The days go by and I am slowly taken off my medication. The first night without sedatives is hard. I'm sharply aware of everything around me – the wind gently shaking the blinds, the clunking of the pipes, people laughing or crying in rooms nearby.

One afternoon, I get permission to go out for four hours, accompanied by a carer. My friends have asked me to buy things for them – cigarettes, nail files, tangerines, ingredients to make a cake for Abel. His birthday is coming up.

We celebrate Abel's 24th birthday on the following Friday. We gather all the patients on our floor who aren't sleeping, and we eat the cake Patrick and I made. Antoine's mother has made a jam that we can dip biscuits in and Antoine has spent the day writing a poem for the birthday boy. Abel cries.

Abel's birthday celebration

A few days later, Sofiane gathers the people he likes best to announce that he's finally going home. He's prepared a little speech. We can't help but make jokes to hide our true feelings.

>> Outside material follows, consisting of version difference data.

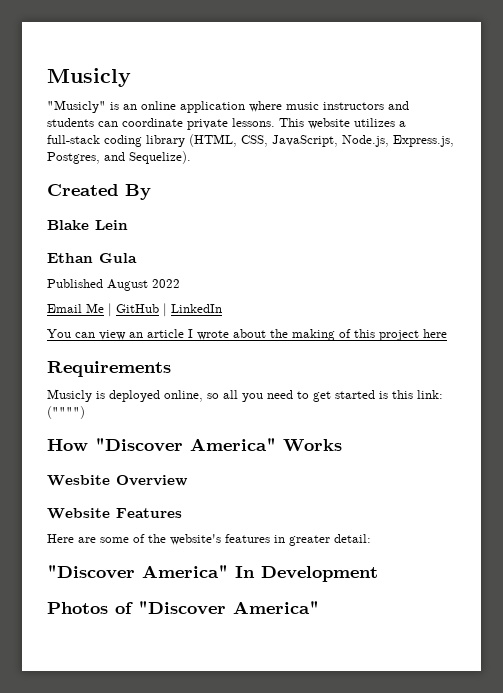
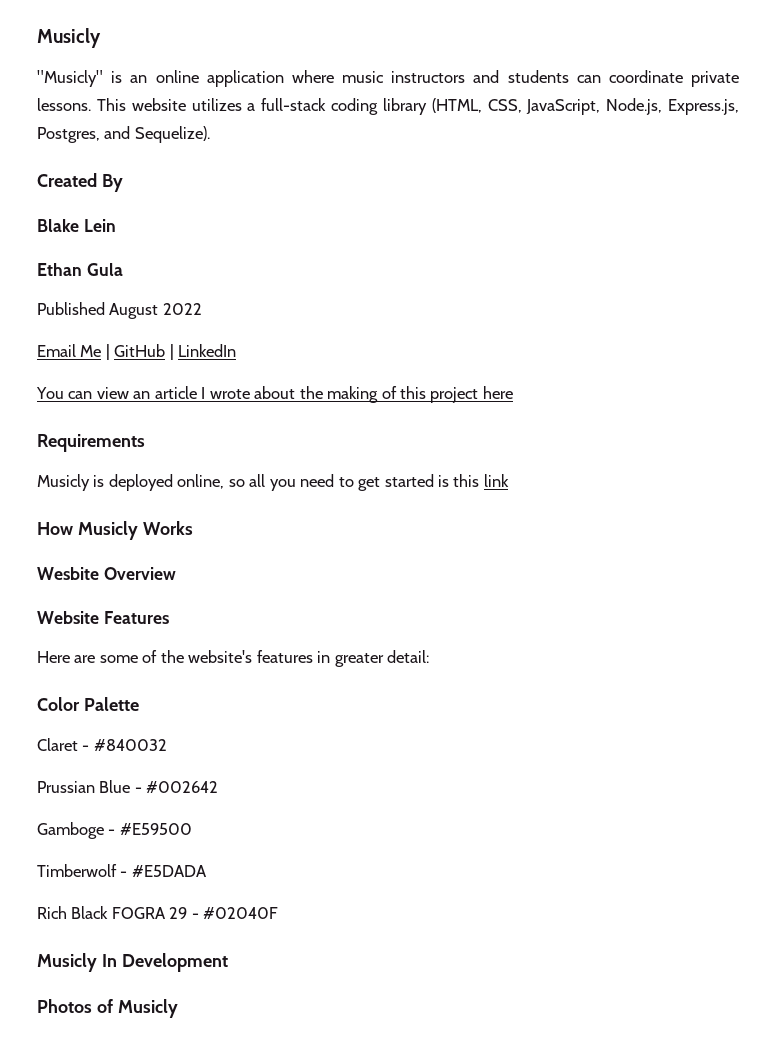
[417,390,443,399] [47,406,85,419] link: ("""") -> [483,474,509,487] link
[95,438,276,452] "Discover America" -> [77,521,138,540] Musicly
[47,565,228,579] "Discover America" -> [37,697,139,711] [37,738,167,751] [37,780,219,793] [37,822,192,839] [37,864,207,877] [37,906,279,919] [37,953,97,972] Color Palette // Claret - #840032 // Prussian Blue - #002642 // Gamboge - #E59500 // Timberwolf - #E5DADA // Rich Black FOGRA 29 - #02040F // Musicly
[138,601,319,615] "Discover America" -> [117,999,178,1018] Musicly

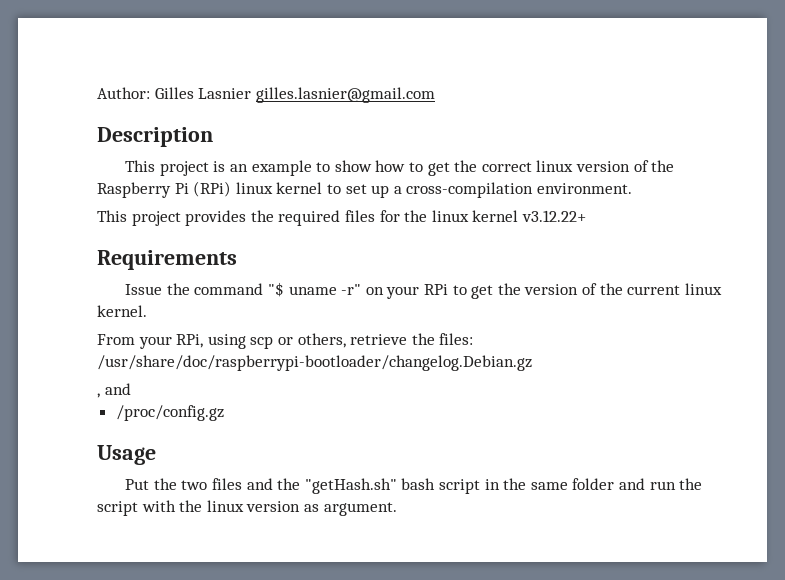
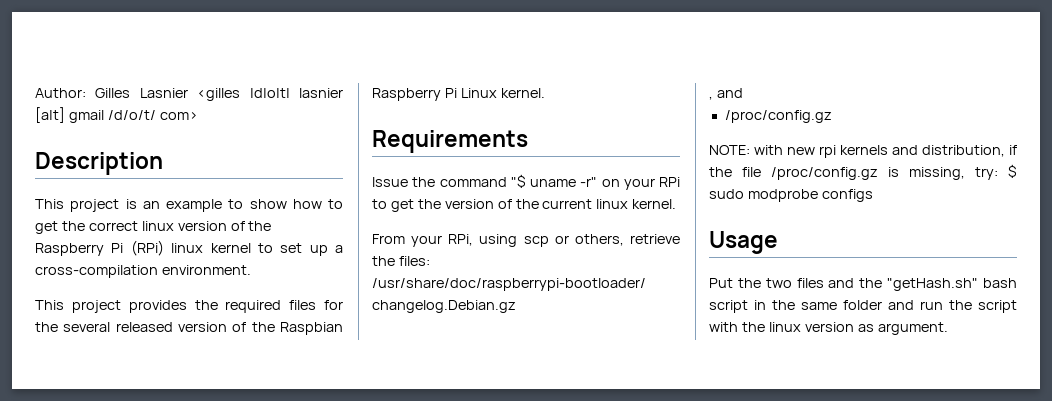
[255,87,435,103] gilles.lasnier@gmail.com -> [197,88,343,101] [35,107,198,123] <gilles |d|o|t| lasnier [a|t] gmail /d/o/t/ com>
[431,210,586,222] linux kernel v3.12.22+ -> [63,322,343,335] [372,88,545,101] several released version of the Raspbian Raspberry Pi Linux kernel.
(224, 413) none -> [709,145,1017,158] [709,164,1017,180] [709,189,873,202] // NOTE: with new rpi kernels and distribution, if the file /proc/config.gz is missing, try: $ sudo modprobe configs

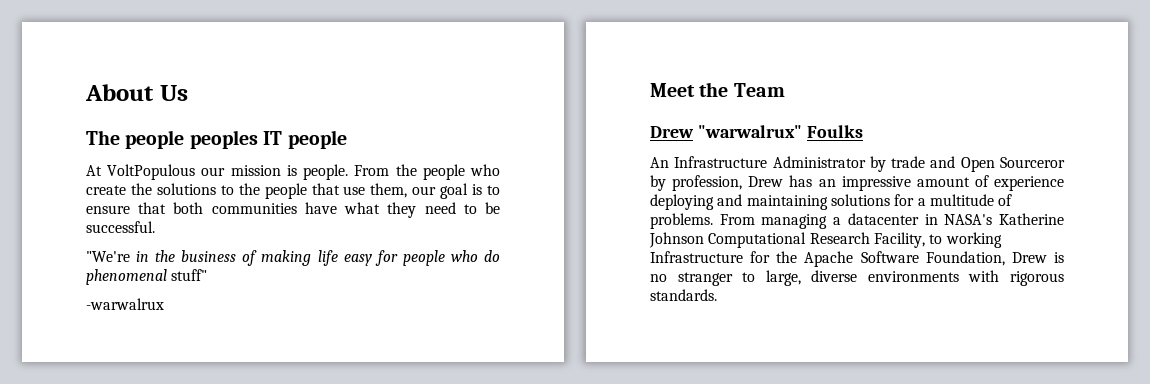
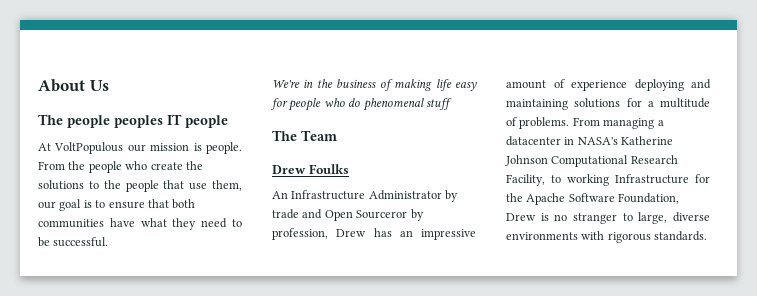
[86,251,130,262] "We're -> [272,80,300,88] We're
[171,269,208,281] [86,298,164,310] [650,82,729,97] stuff" // -warwalrux // Meet the -> [425,98,452,110] [272,130,297,141] stuff // The
[697,125,802,138] "warwalrux" -> (306, 169) none

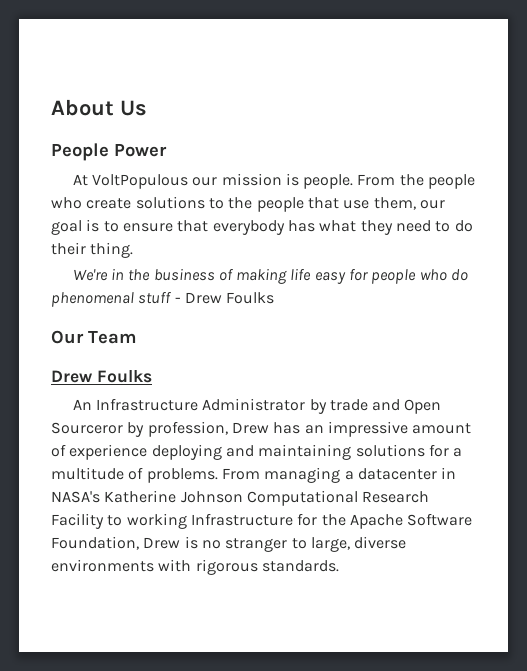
[38,114,228,128] The people peoples IT people -> [51,143,167,161] People Power
[185,161,203,170] the -> (132, 203) none
[172,199,196,209] [38,218,135,228] both communities have -> [212,220,315,235] everybody has
[38,237,109,247] be successful. -> [454,220,473,232] [51,242,134,258] do their thing.
[272,130,297,141] // The -> [174,292,275,304] [51,330,84,344] - Drew Foulks // Our
[506,174,545,186] Facility, -> [51,513,104,529] Facility

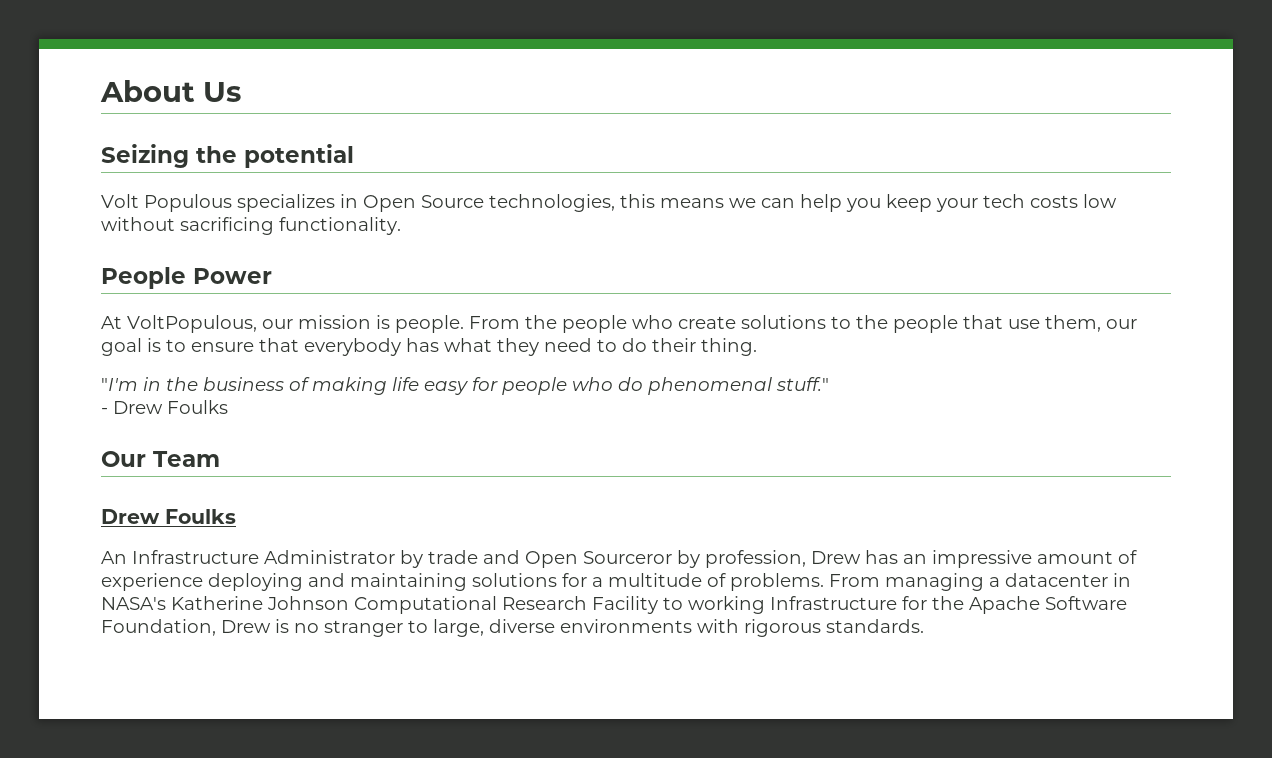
(147, 108) none -> [101,144,354,168] [101,194,1117,212] [101,217,401,235] // Seizing the potential // Volt Populous specializes in Open Source technologies, this means we can help you keep your tech costs low without sacrificing functionality.
[91,174,188,189] VoltPopulous -> [127,315,257,333] VoltPopulous,
[72,269,108,281] We're -> [101,378,138,391] "I'm
[138,291,172,304] stuff -> [776,377,829,391] stuff." //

They've all been in the hospital for longer than me and they can't wait to get out, even though its good that they're here. Sofiane gives me a bracelet he made as a memento.

I notice someone new coming in. She's a young Swedish woman – a journalist living in Paris. She is blond and has a beautiful smile that reveals a gold tooth. The men on staff aren't oblivious to her. Two of them try to learn Swedish to impress her. Maja* tells me that she jumped into the Seine two days ago. She says that she's 29 "but 19 at night", and that we'll go on a tour of Parisian clubs when we get out. I find out from a nurse that she's been in here for longer than she lets on. In truth, she just escaped from her sector; the nurses had to go and look for her.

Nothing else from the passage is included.